„Alle Glaubensfreude einzusetzen, dass Menschen neue Zugangswege zum Glauben finden können“ – dies hat Bischof Dr. Karl-Heinz Wiesemann in seiner Silvesterpredigt im Speyerer Dom als Aufgabe der Kirche für die Zukunft bezeichnet.
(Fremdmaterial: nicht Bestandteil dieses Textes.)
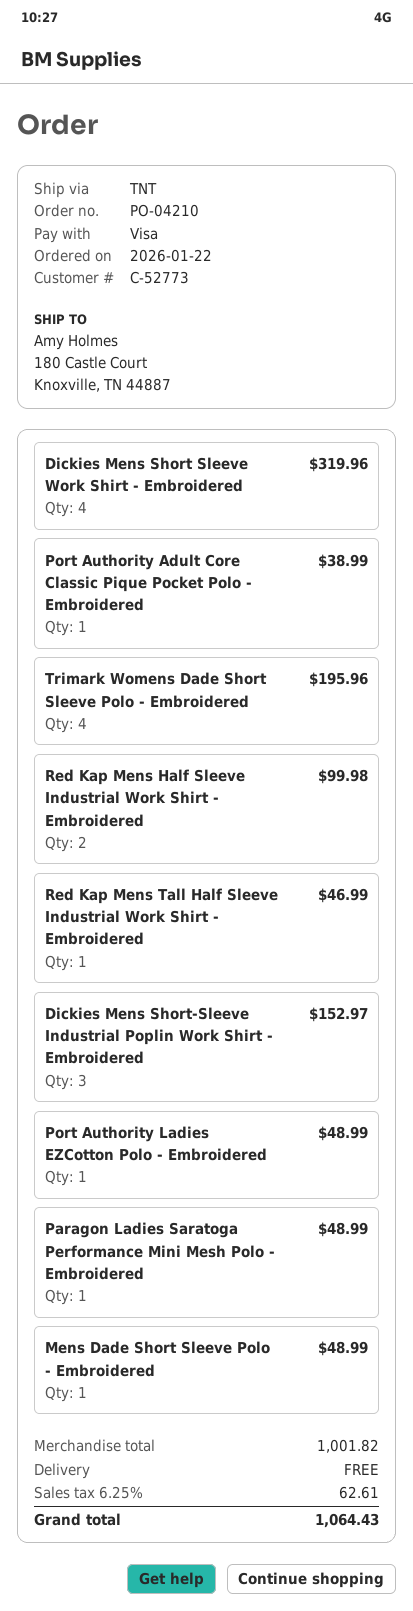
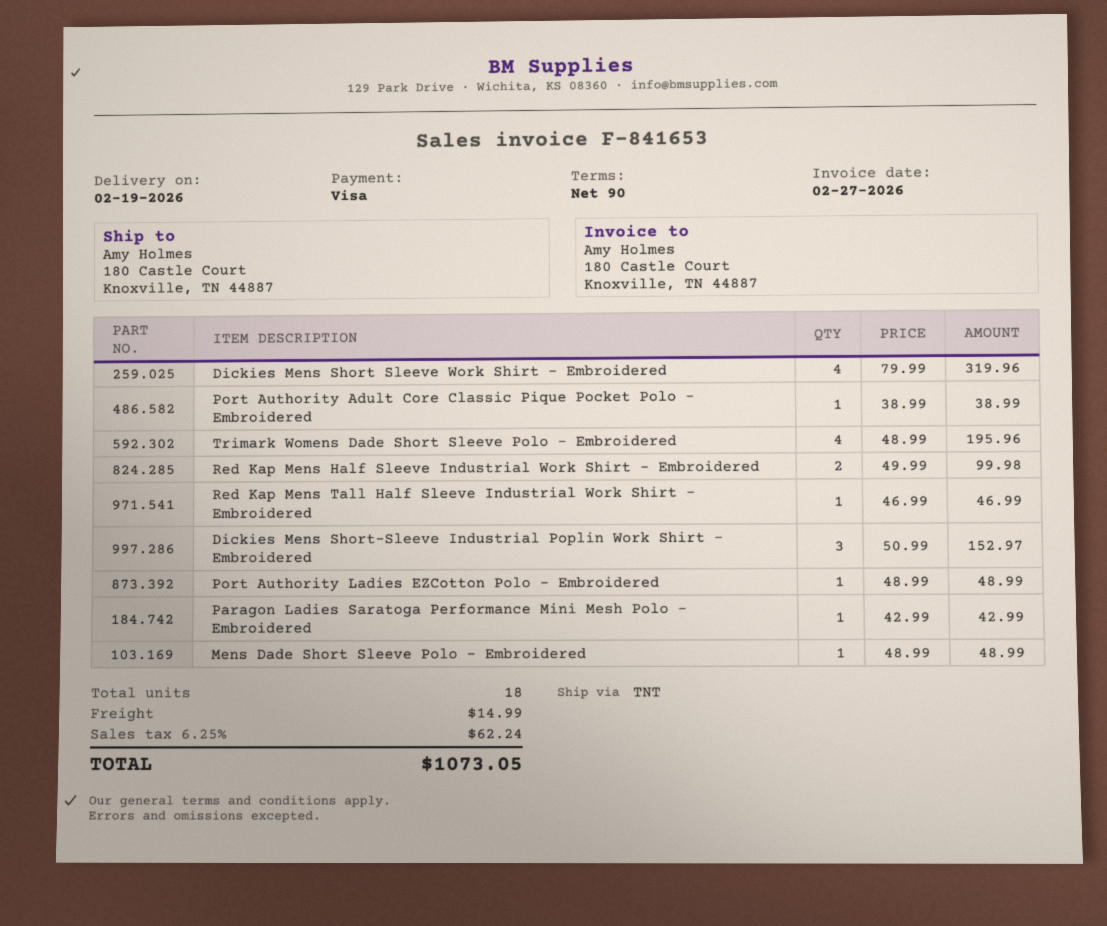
Paragon Ladies Saratoga Performance Mini Mesh Polo - Embroidered: 1 for 48.99 -> 1 for 42.99
shipping: 0.00 -> 14.99
tax: 6.25% = 62.61 -> 6.25% = 62.24
total: 1064.43 -> 1073.05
Die Kirche dürfe kein „geschlossener Club“, sondern müsse „immer aufs Ganze hin geöffnet“ sein, zitierte der Bischof Papst Benedikt XVI. Die Menschen müssten spüren, dass „sie bei uns willkommen sind, auch mit all ihren Fragen, ihren Zweifeln, ihrem Suchen. Wir brauchen eine neue Offenheit aus dem demütigen Selbstbewusstsein des Glaubens, eine Zuversicht des Gewinnens, die größer ist als alle Trauer über das Vergangene“, so Bischof Wiesemann im Jahresschlussgottesdienst, den in der vollbesetzten Kathedrale rund 1500 Gläubige mitfeierten.
In seiner Predigt betonte der Bischof, für die Kirche in Deutschland sei das vergangene Jahr insbesondere durch den Besuch Papst Benedikts geprägt gewesen. Unter dem Leitwort „Wo Gott ist, da ist Zukunft“ habe der Papst dazu ermutigt, „Gott wach zu halten in einer fortschreitend säkularisierten Welt“. Anliegen des Papstes sei es, „uns und unsere Kirche offenzuhalten für die Möglichkeiten Gottes, die die Welt überschreiten“. Denn der Materialismus, der heute in vielen Spielarten das Weltverständnis beherrsche, sei die „ideologische Verfestigung der Unfreiheit“. Dagegen sei Gott „der Garant der Freiheit, der Offenheit der Zukunft und die Ermutigung zur verantwortlichen Freiheit“.
Eine Kirche, die mit dem Gottesglauben die Offenheit der Zukunft wach halte, könne sich nicht selbst festhalten, sagte Bischof Wiesemann. „Sie muss bereit sein für die Offenheit der Zukunft, für die Veränderungen, in die uns Gottes Geist führt.“
Thema der Ansprache war auch das 950-jährige Weihejubiläum der Speyerer Kathedrale, das im vergangenen Jahr begangen wurde. Die großartigen Feiern – insbesondere der Domweihfestgottesdienst mit Kardinal Kasper und die sich anschließende Wallfahrtwoche – seien „Tage der Ermutigung und der gemeinsamen Vergewisserung im Glauben“ gewesen, für er „sehr dankbar“ sei, betonte der Bischof. „Es gibt viel mehr gelebten Glauben, als gemeinhin in unserer Gesellschaft sichtbar wird. Das zeigen solche Tage.“
Die musikalische Gestaltung des rund zweistündigen Gottesdienstes nahm ebenfalls Bezug auf das Domweihjubiläum. Unter der Leitung von Domkapellmeister Markus Melchiori und Domkantor Alexander Lauer brachten die Dom-Jugendkantorei, der Domchor, die Dombläser und Domorganist Markus Eichenlaub neben weihnachtlichen Liedsätzen die „Missa festiva spirensis“ zu Gehör. Das Werk hatte der Eichstätter Domkapellmeister Christian Heiß eigens für das Domjubiläum komponiert.